Young stars should, the theory goes, be found close to the place of their birth, in star forming regions – giant dark clouds of dense gas (dense compared to the vacuum of space, anyway). The closest of those are 400-500 light years away, and all lie in a particular band on the sky called “Gould’s Belt”. Stars are supposed to form when a gas cloud gets compressed (either a supernova shockwave, gravitational effects from a passing galaxy, or the expanding bubble produced by the winds of many hot stars), and they’re born in huge batches.

A little over 30 years ago, two astronomers discovered something strange that shouldn’t have existed.

Slavek Rucinski & Joachim Krautter* were getting observations of TW Hydra, a star that had previously been identified as probably young-ish, because it had signs of an active stellar photosphere (lots of starspots, flares, etc). What they found was that the light from TW Hydra wasn’t just indicating lots of flares and starspots, it was incredibly variable and chaotic (they use the term “highly erratic”), with enormous changes in the amount of light coming from the star… it wasn’t just young-ish, it was a young star. In human terms, it was a toddler throwing a tantrum. TW Hydra was a genuine example of a type of star called a T Tauri star – a class of variable star whose namesake, T Tauri itself, is a young star in the Taurus-Auriga star forming region, about 500 light years away.

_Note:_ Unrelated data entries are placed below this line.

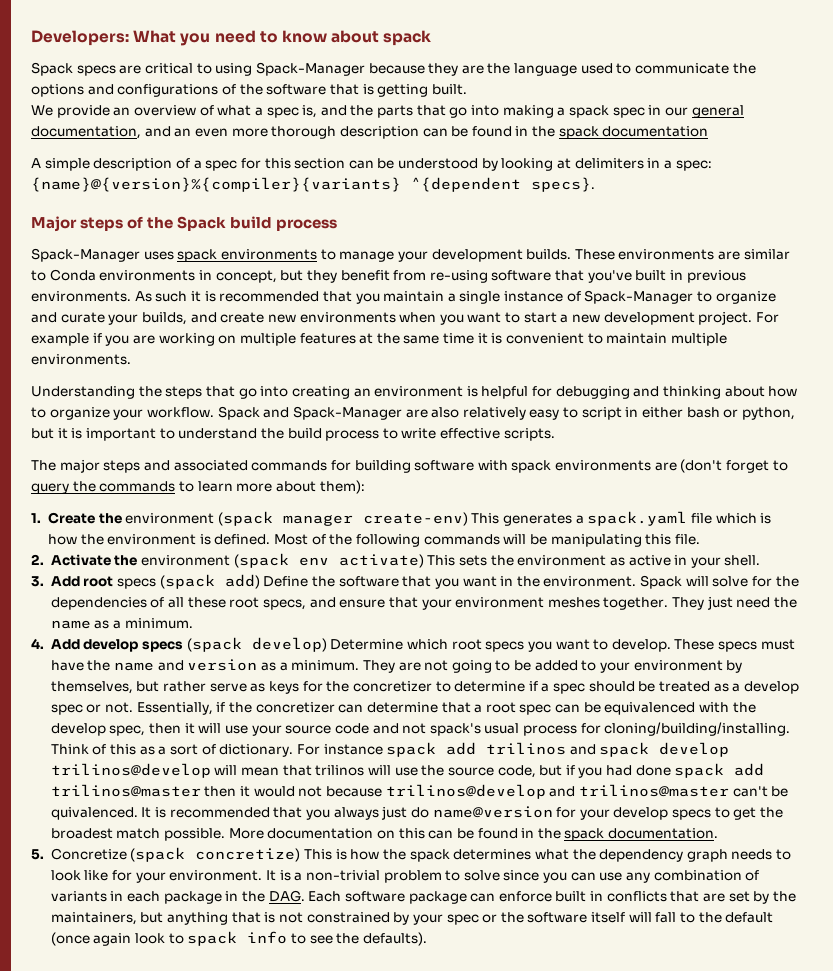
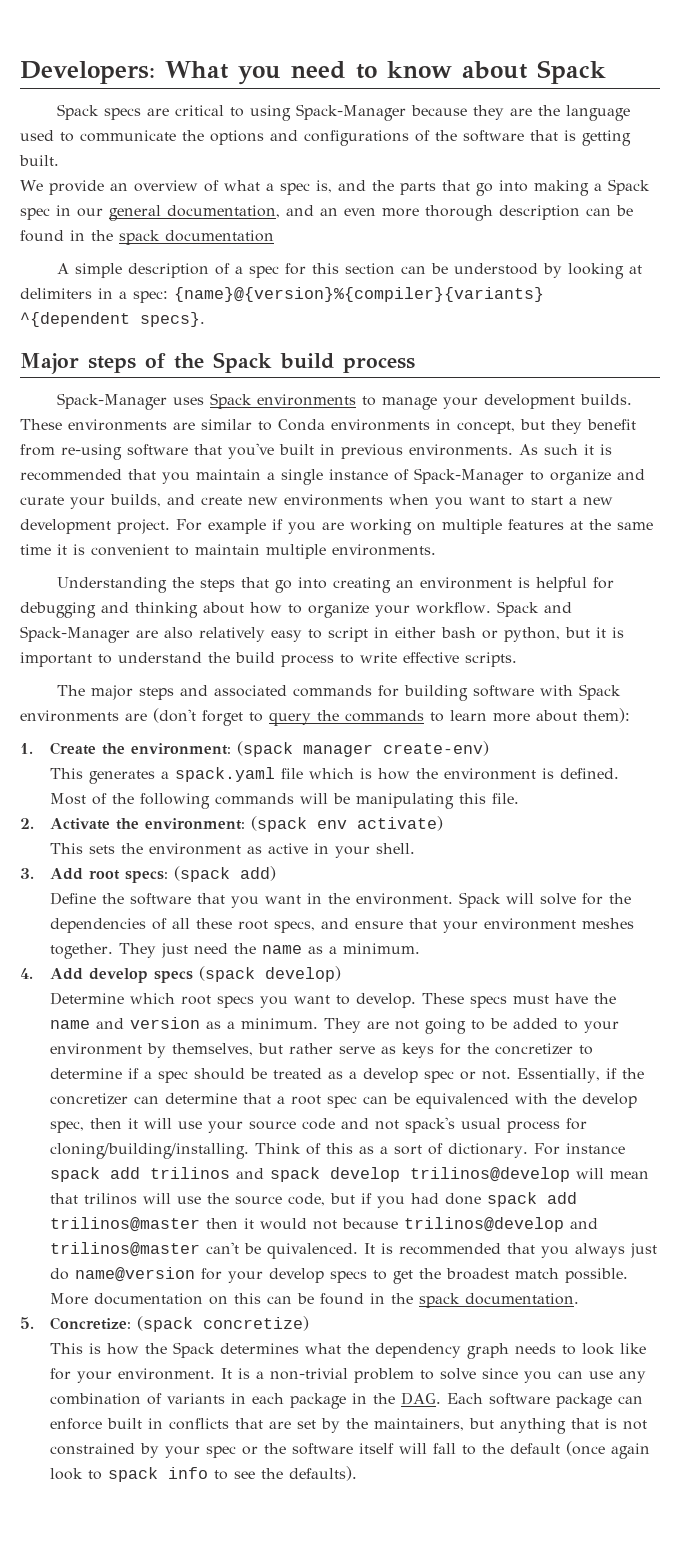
- Developers: What you need to know about spack
+ Developers: What you need to know about Spack
- We provide an overview of what a spec is, and the parts that go into making a spack spec in our general documentation, and an even more thorough description can be found in the spack documentation
+ We provide an overview of what a spec is, and the parts that go into making a Spack spec in our general documentation, and an even more thorough description can be found in the spack documentation
- Spack-Manager uses spack environments to manage your development builds.
+ Spack-Manager uses Spack environments to manage your development builds.
- The major steps and associated commands for building software with spack environments are (don't forget to query the commands to learn more about them):
+ The major steps and associated commands for building software with Spack environments are (don't forget to query the commands to learn more about them):
- 1. Create the environment (spack manager create-env) This generates a spack.yaml file which is how the environment is defined.
+ 1. Create the environment: (spack manager create-env)
+ This generates a spack.yaml file which is how the environment is defined.
- 2. Activate the environment (spack env activate) This sets the environment as active in your shell.
+ 2. Activate the environment: (spack env activate)
+ This sets the environment as active in your shell.
- 3. Add root specs (spack add) Define the software that you want in the environment.
+ 3. Add root specs: (spack add)
+ Define the software that you want in the environment.
- 4. Add develop specs (spack develop) Determine which root specs you want to develop.
+ 4. Add develop specs (spack develop)
+ Determine which root specs you want to develop.
- 5. Concretize (spack concretize) This is how the spack determines what the dependency graph needs to look like for your environment.
+ 5. Concretize: (spack concretize)
+ This is how the Spack determines what the dependency graph needs to look like for your environment.

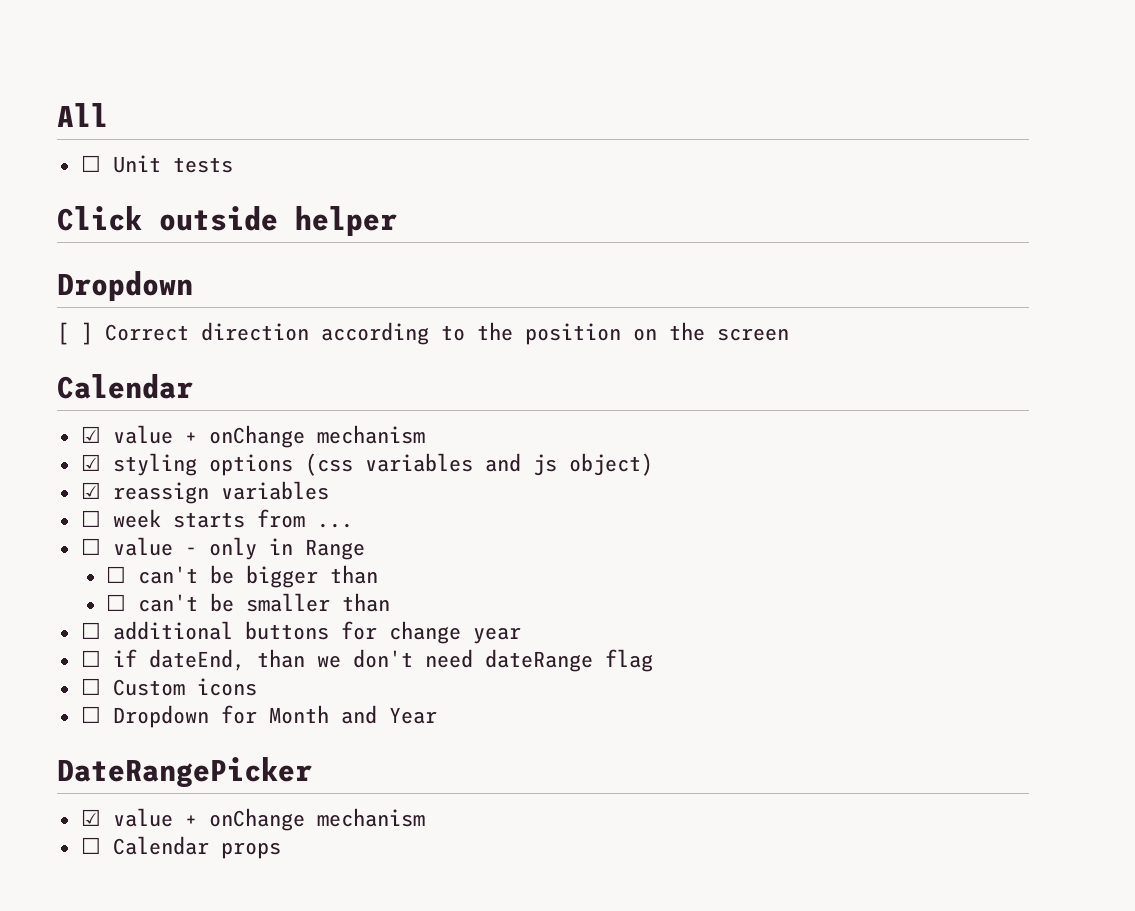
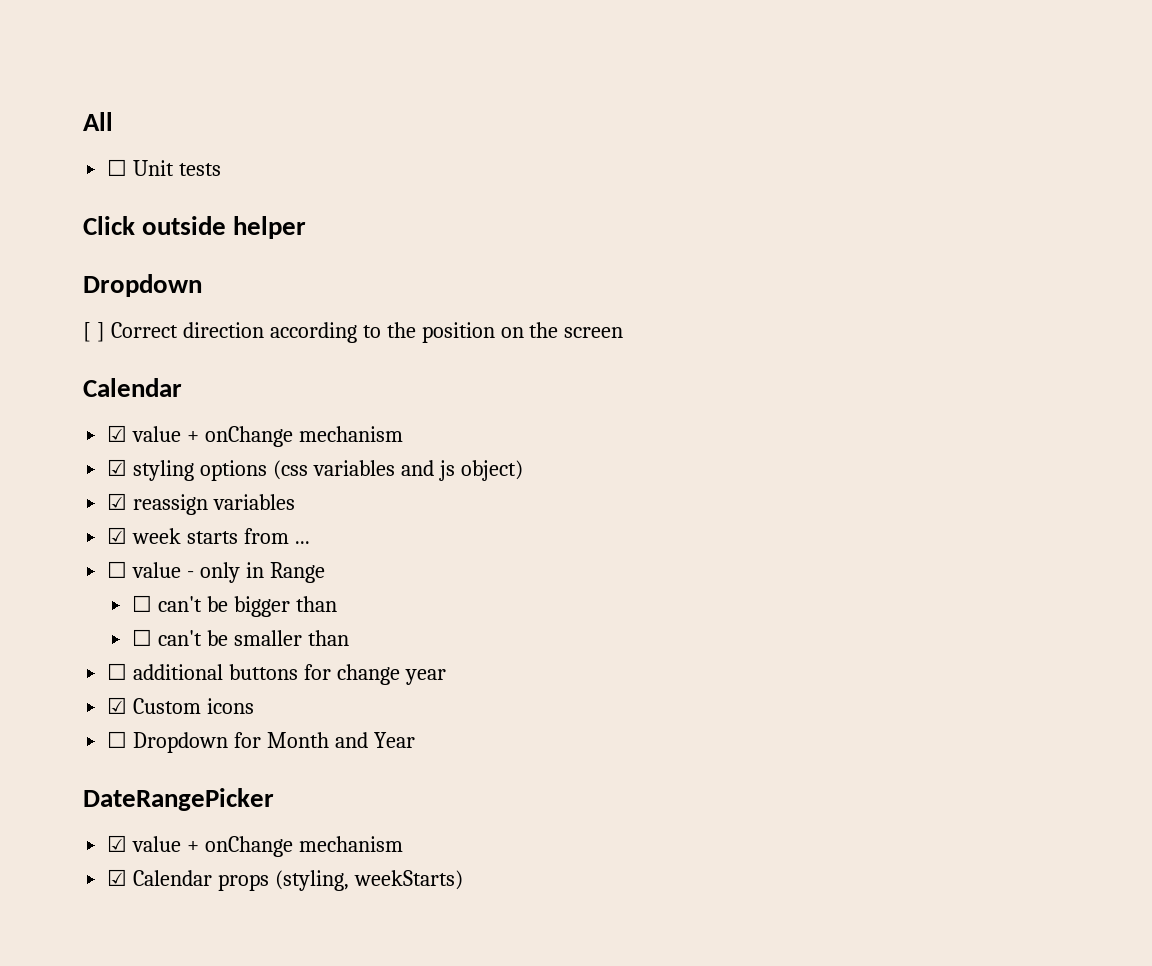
- ☐ week starts from ...
+ ☑ week starts from ...
- ☐ if dateEnd, than we don't need dateRange flag
- ☐ Custom icons
+ ☑ Custom icons
- ☐ Calendar props
+ ☑ Calendar props (styling, weekStarts)

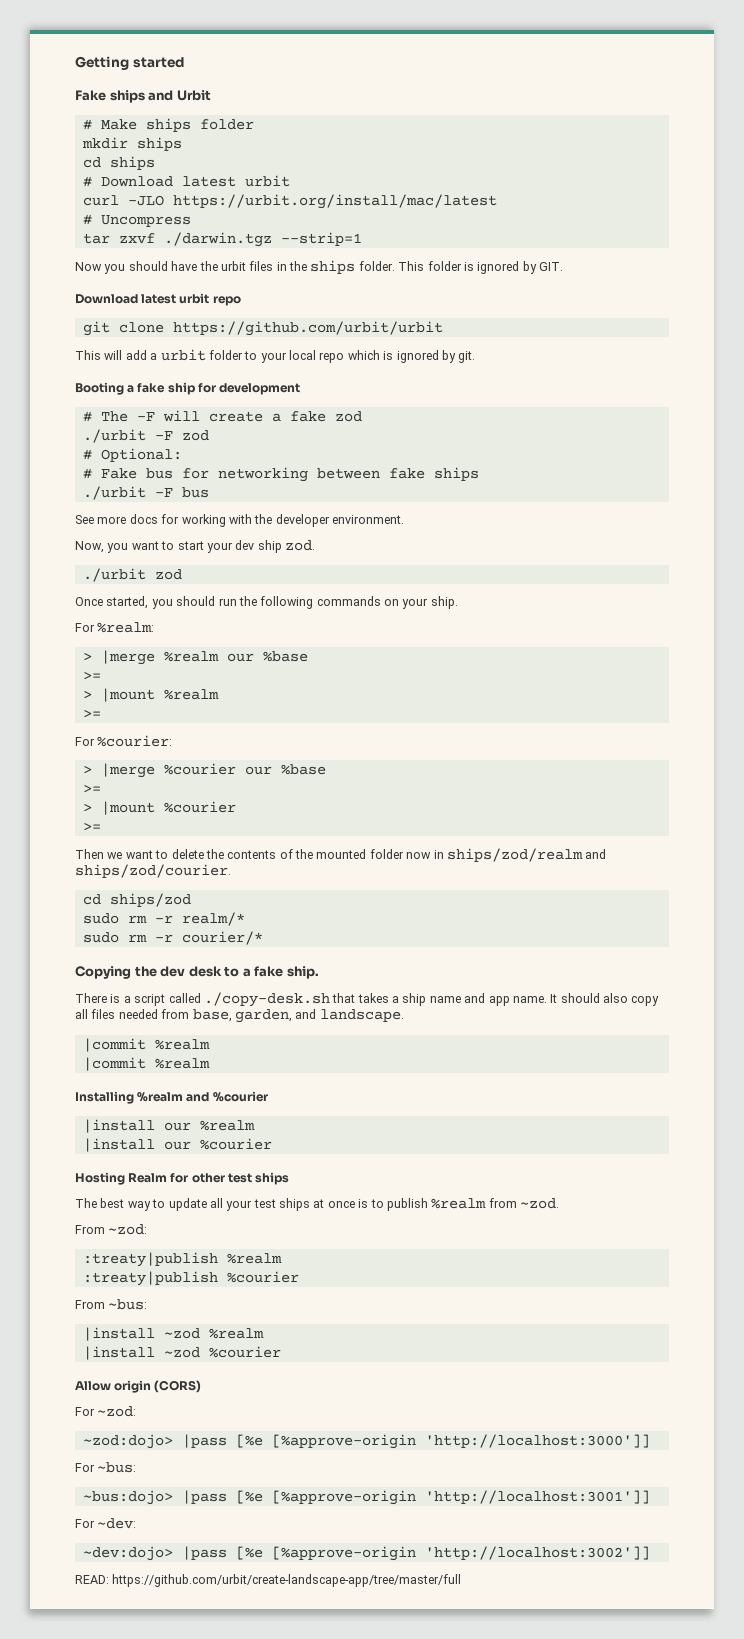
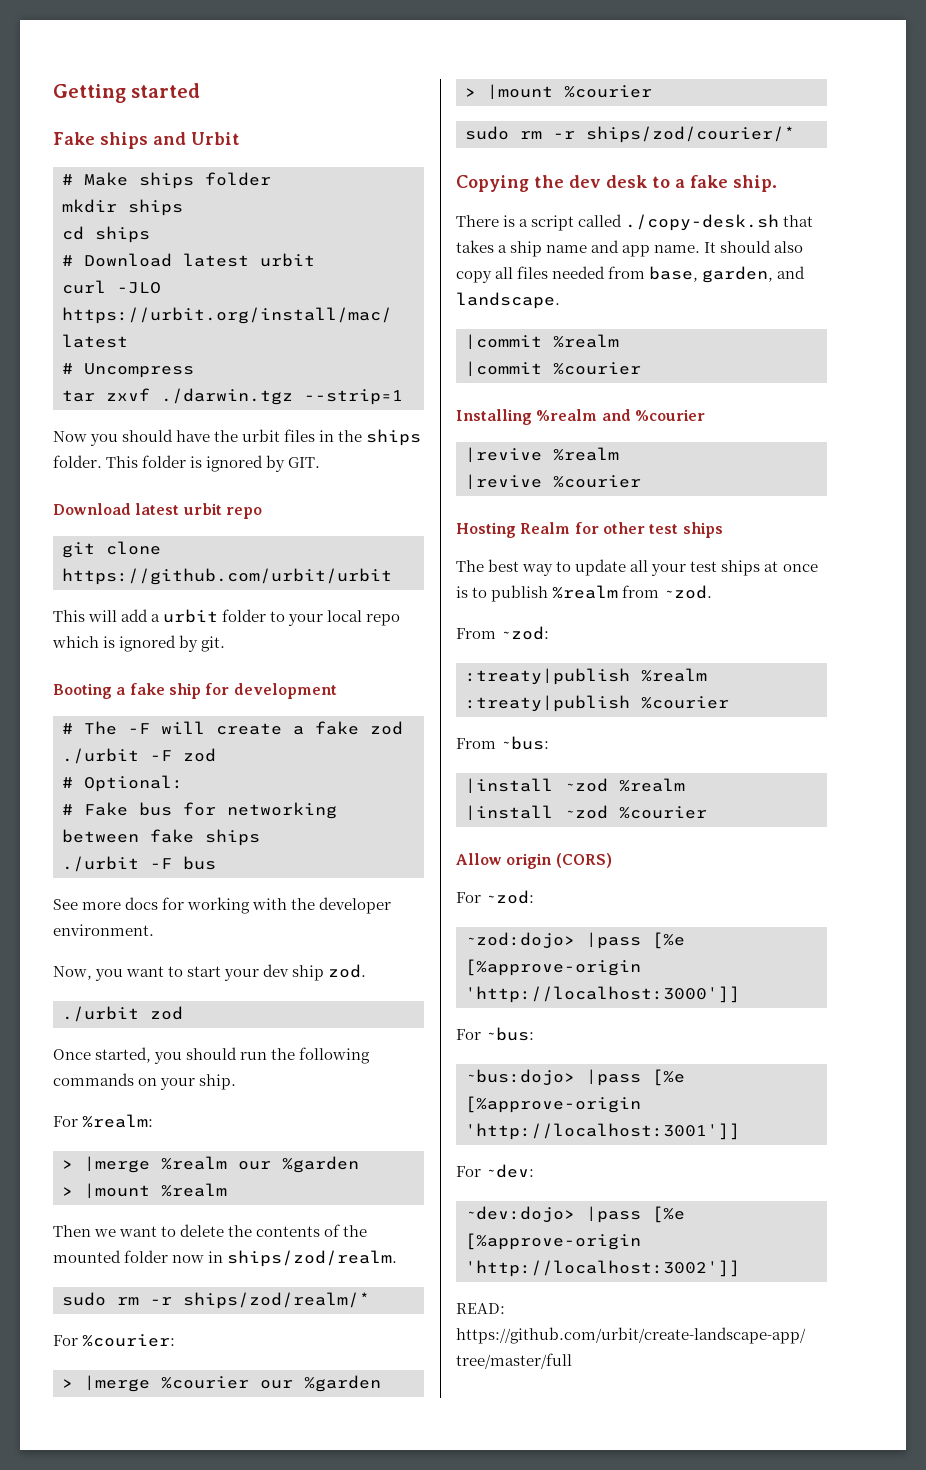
- > |merge %realm our %base
- >=
+ > |merge %realm our %garden
  > |mount %realm
- >=
- For %courier:
- > |merge %courier our %base
- >=
- > |mount %courier
- >=
- Then we want to delete the contents of the mounted folder now in ships/zod/realm and ships/zod/courier.
- cd ships/zod
- sudo rm -r realm/*
- sudo rm -r courier/*
+ Then we want to delete the contents of the mounted folder now in ships/zod/realm.
+ sudo rm -r ships/zod/realm/*
+ For %courier:
+ > |merge %courier our %garden
+ > |mount %courier
+ sudo rm -r ships/zod/courier/*
  It should also copy all files needed from base, garden, and landscape.
  |commit %realm
- |commit %realm
+ |commit %courier
- |install our %realm
- |install our %courier
+ |revive %realm
+ |revive %courier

TW Hydra, however, seemed to be isolated. It wasn’t near any dark clouds, and (as it turns out) it’s more like 180 light years away than 500. That was a problem. Sure, there are the Hyades and the Pleiades that are nearby, but they’re not all that young, and certainly not young enough to be a T Tauri star. Anything nearby isn’t terribly young, and anything terribly young isn’t nearby. So what was TW Hydra?

Six years later, in 1989, another group of people found two stars that seemed to share the motion of TW Hydra; in 1992, two more were found. By 1997, it was clear that there was an entire group of stars moving through space in the same direction as TW Hydra. It was a tiny loose little group of stars about 12 million years old – that’s still young when you consider most stars live for BILLIONS of years. And there was no way any of them could be near any of the star forming regions you’d normally find stars that age.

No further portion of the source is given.